[Change detection data]
==*==

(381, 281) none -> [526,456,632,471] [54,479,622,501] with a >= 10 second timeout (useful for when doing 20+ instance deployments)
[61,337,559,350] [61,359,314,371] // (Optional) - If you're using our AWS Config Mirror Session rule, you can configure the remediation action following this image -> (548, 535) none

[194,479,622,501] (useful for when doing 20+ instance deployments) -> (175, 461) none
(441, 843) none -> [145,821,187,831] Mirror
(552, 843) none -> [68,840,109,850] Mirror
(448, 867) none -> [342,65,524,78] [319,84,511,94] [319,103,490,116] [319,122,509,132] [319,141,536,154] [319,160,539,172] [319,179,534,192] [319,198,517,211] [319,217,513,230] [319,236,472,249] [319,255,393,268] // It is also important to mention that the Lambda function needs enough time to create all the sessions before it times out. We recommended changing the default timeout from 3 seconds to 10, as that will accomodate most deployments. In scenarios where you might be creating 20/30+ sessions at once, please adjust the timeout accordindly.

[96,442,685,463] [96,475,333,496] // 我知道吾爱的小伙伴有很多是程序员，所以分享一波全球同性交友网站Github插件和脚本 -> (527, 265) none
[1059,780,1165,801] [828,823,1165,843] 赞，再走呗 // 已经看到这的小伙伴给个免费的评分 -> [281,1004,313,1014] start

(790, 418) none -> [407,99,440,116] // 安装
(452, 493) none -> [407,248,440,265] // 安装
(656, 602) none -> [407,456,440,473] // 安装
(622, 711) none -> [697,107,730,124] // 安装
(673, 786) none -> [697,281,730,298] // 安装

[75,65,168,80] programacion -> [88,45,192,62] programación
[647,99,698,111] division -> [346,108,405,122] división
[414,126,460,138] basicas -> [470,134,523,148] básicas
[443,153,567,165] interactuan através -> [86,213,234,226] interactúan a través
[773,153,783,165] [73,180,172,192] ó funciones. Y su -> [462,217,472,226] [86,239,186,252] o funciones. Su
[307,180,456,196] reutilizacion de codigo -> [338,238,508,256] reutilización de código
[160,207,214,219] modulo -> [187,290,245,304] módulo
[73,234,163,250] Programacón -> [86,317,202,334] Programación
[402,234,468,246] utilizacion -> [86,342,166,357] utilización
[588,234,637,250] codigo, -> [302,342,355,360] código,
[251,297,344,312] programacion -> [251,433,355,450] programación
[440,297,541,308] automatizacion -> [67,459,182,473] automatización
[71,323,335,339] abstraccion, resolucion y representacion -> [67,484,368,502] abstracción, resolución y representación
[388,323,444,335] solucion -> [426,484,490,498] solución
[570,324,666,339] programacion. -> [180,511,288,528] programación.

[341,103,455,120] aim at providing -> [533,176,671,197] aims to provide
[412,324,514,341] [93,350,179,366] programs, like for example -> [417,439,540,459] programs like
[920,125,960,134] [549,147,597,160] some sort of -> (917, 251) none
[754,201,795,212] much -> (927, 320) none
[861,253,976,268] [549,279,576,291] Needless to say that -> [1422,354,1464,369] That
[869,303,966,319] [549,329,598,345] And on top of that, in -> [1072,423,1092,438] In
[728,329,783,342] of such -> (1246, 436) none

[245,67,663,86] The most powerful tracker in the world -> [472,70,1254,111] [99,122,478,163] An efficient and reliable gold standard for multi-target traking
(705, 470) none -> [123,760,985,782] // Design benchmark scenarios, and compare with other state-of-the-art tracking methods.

==*==

__Exercise details__: Would you retype the lines above from the one with "[402,234,468,246] utilizacion ->" down to the one with "[341,103,455,120] aim at", word for word, both ends included and no other lines?

__The completed task__:
[402,234,468,246] utilizacion -> [86,342,166,357] utilización
[588,234,637,250] codigo, -> [302,342,355,360] código,
[251,297,344,312] programacion -> [251,433,355,450] programación
[440,297,541,308] automatizacion -> [67,459,182,473] automatización
[71,323,335,339] abstraccion, resolucion y representacion -> [67,484,368,502] abstracción, resolución y representación
[388,323,444,335] solucion -> [426,484,490,498] solución
[570,324,666,339] programacion. -> [180,511,288,528] programación.

[341,103,455,120] aim at providing -> [533,176,671,197] aims to provide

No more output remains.